## PROBLEM DETAILS
All lines from the one containing "to your Server." down to the one containing "Loot gen. https://github.com/Unzumutbar/dsa-41-compendiums", both ends included, are to be given again exactly; omit the rest of the listing below.

-------- AVAILABLE RECORDS --------

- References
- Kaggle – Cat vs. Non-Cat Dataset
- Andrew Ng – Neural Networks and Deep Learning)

--------
-------- AVAILABLE RECORDS --------

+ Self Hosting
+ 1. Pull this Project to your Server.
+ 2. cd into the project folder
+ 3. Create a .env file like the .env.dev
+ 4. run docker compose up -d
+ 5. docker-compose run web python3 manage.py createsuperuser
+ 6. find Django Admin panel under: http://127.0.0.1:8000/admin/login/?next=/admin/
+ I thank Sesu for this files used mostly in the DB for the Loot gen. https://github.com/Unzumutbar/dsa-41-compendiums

--------

## RESPONSE TO THIS TASK
+ 1. Pull this Project to your Server.
+ 2. cd into the project folder
+ 3. Create a .env file like the .env.dev
+ 4. run docker compose up -d
+ 5. docker-compose run web python3 manage.py createsuperuser
+ 6. find Django Admin panel under: http://127.0.0.1:8000/admin/login/?next=/admin/
+ I thank Sesu for this files used mostly in the DB for the Loot gen. https://github.com/Unzumutbar/dsa-41-compendiums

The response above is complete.